In December, 1952, a dense fog descended over London, England, and suddenly people began dying. Over the course of five days, at least 4,000 people, and as many of 12,000, succumbed to breathing problems and approximately 150,000 were hospitalized. Thousands of animals also died. This disaster led to the Clean Air Act of 1956, but exactly how it happened has always been a mystery. The first suspect was coal smoke, but how did it interact with fog to become so deadly?
Another country with serious air pollution is China. Of the world’s 20 most polluted cities, China has 16 of them, and the capital of Beijing often exceeds acceptable air standards by many times.
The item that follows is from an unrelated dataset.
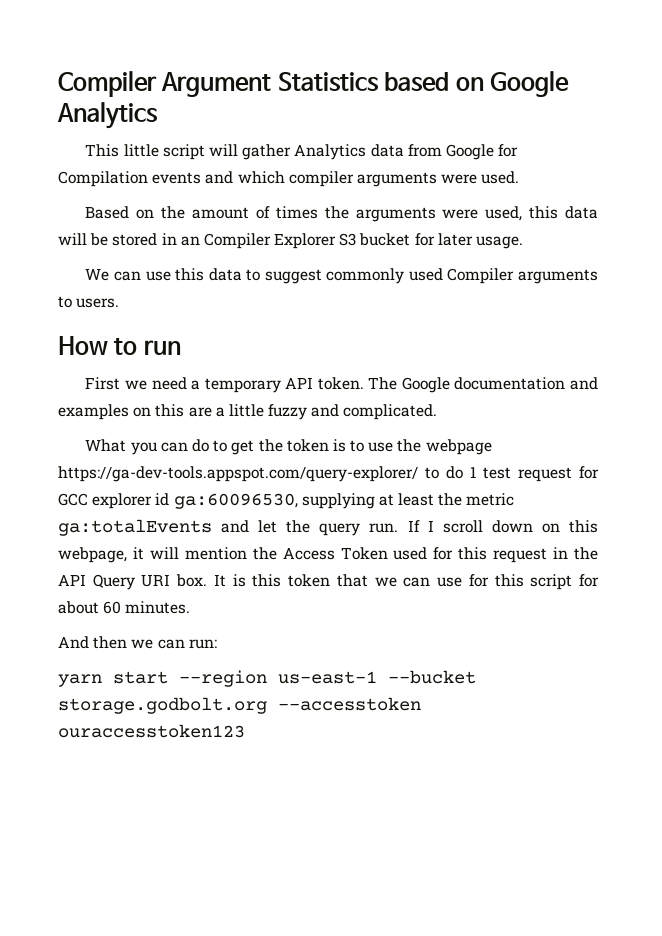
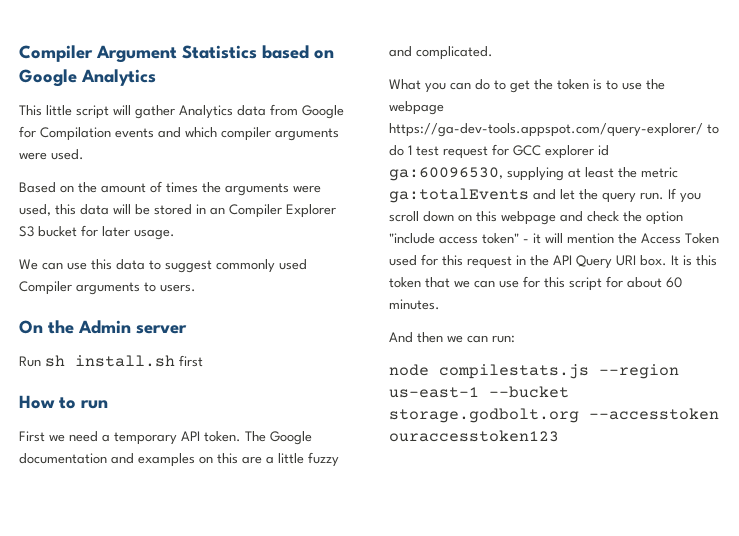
(120, 303) none -> [19,320,187,334] [19,355,203,367] // On the Admin server // Run sh install.sh first
[427,520,434,532] I -> [680,192,701,203] you
[58,547,127,563] webpage, -> [501,211,683,225] [389,233,529,244] webpage and check the option "include access token" -
[58,671,168,687] yarn start -> [389,364,589,379] node compilestats.js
So it’s not surprising that a series of laboratory experiments and atmospheric measurements in that country could provide an explanation. Texas A&M University researcher Renyi Zhang has recently released a statement:
“People have known that sulfate was a big contributor to the fog, and sulfuric acid particles were formed from sulfur dioxide released by coal burning for residential use and power plants, and other means.
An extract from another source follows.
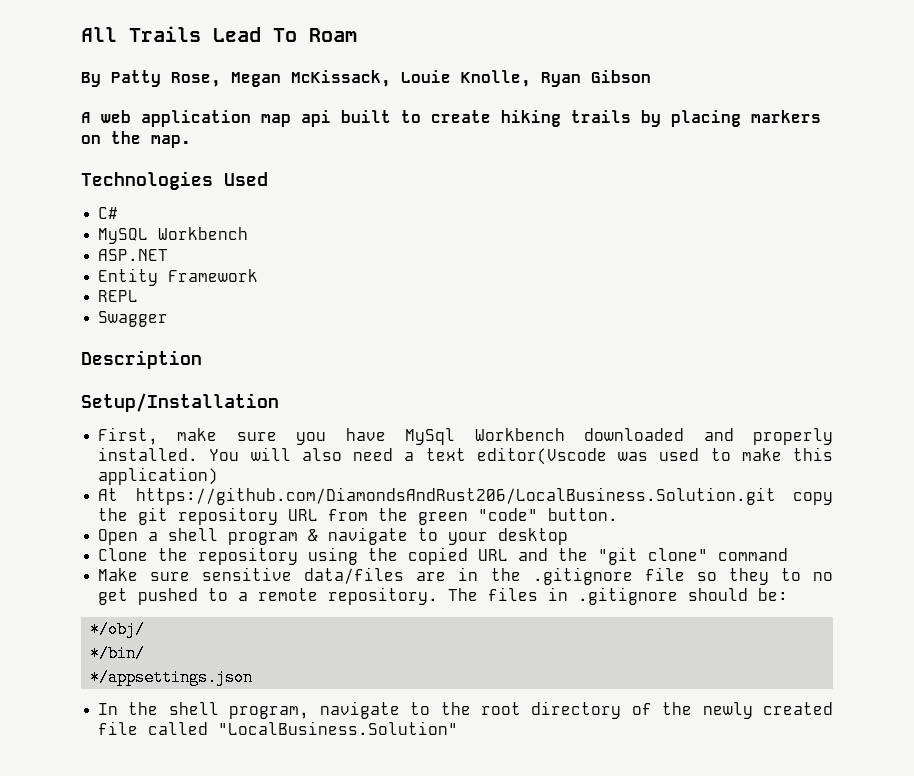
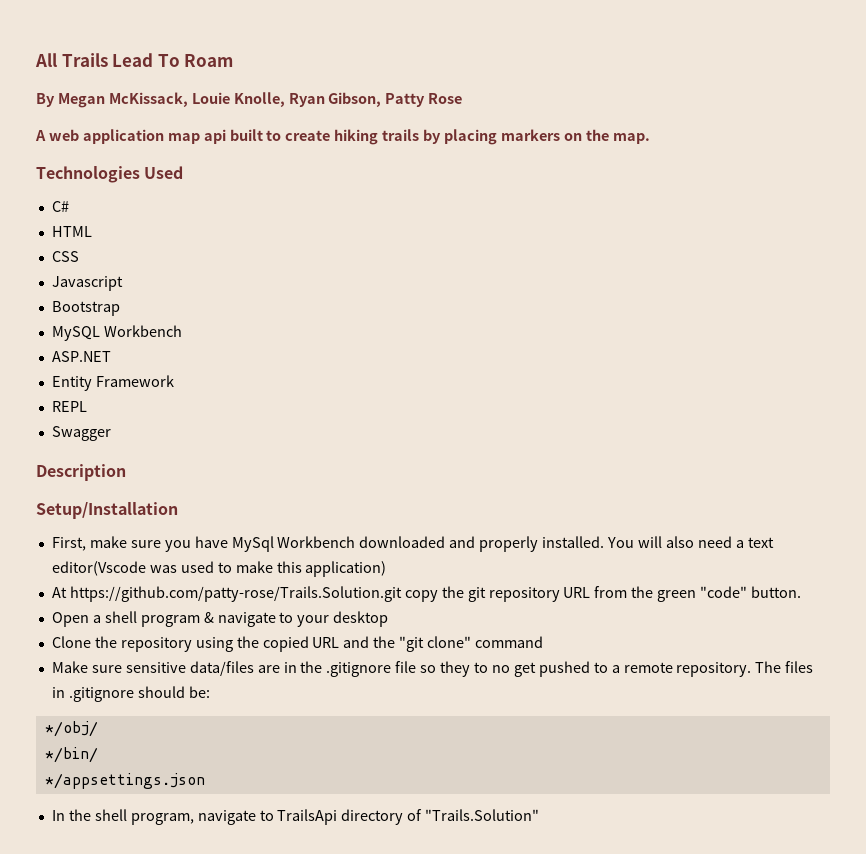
[111,70,221,87] Patty Rose, -> (55, 100) none
[591,70,651,83] Gibson -> [328,92,463,107] Gibson, Patty Rose
(119, 213) none -> [51,226,92,237] [51,251,79,262] [51,276,123,291] [51,301,120,316] // HTML // CSS // Javascript // Bootstrap
[135,487,776,505] https://github.com/DiamondsAndRust206/LocalBusiness.Solution.git -> [69,586,402,602] https://github.com/patty-rose/Trails.Solution.git
[440,701,834,719] [98,721,459,735] the root directory of the newly created file called "LocalBusiness.Solution" -> [277,809,540,825] TrailsApi directory of "Trails.Solution"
“But how sulfur dioxide was turned into sulfuric acid was unclear. Our results showed that this process was facilitated by nitrogen dioxide, another co-product of coal burning, and occurred initially on natural fog. Another key aspect in the conversion of sulfur dioxide to sulfate is that it produces acidic particles, which subsequently inhibits this process. Natural fog contained larger particles of several tens of micrometers in size, and the acid formed was sufficiently diluted. Evaporation of those fog particles then left smaller acidic haze particles that covered the city.”
This reaction also occurs frequently in China. Zhang said:
“The difference in China is that the haze starts from much smaller nanoparticles, and the sulfate formation process is only possible with ammonia to neutralize the particles.
“In China, sulfur dioxide is mainly emitted by power plants, nitrogen dioxide is from power plants and automobiles, and ammonia comes from fertilizer use and automobiles. Again, the right chemical processes have to interplay for the deadly haze to occur in China. Interestingly, while the London fog was highly acidic, contemporary Chinese haze is basically neutral.”
China has been working over the past decade to lessen air pollution, but the problem persists, to the point where people to wear breathing masks during much of the day. China’s explosive industrial and manufacturing growth and urbanization over the past 25 years is largely to blame.
In any event, scientists believe they have finally solved the mystery of the 1952 London killer fog. The research, published in Proceedings of the National Academy of Sciences on October 9, 2016, also suggests the same chemistry happens in China and elsewhere.